Change listing data:
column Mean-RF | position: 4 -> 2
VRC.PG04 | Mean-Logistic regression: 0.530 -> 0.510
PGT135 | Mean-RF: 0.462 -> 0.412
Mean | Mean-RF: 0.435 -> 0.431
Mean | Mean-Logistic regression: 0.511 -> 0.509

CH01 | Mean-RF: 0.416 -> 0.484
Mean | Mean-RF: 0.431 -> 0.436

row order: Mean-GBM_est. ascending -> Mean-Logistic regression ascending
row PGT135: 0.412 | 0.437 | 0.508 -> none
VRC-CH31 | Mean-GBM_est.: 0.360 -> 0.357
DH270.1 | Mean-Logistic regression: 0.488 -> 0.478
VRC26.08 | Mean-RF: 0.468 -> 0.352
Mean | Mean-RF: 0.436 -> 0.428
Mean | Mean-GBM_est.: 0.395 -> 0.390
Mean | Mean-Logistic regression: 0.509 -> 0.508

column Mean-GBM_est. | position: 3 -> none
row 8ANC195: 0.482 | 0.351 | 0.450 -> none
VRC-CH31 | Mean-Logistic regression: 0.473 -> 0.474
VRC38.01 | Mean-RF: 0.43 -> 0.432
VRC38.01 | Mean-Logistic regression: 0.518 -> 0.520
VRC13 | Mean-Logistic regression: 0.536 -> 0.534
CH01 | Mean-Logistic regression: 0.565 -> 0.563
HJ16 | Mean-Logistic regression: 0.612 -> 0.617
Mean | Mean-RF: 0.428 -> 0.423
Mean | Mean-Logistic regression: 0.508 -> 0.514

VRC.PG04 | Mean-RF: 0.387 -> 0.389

ACTIVITY: What lines above hold the word "none"? Pull each one out.

REPLY:
row PGT135: 0.412 | 0.437 | 0.508 -> none
column Mean-GBM_est. | position: 3 -> none
row 8ANC195: 0.482 | 0.351 | 0.450 -> none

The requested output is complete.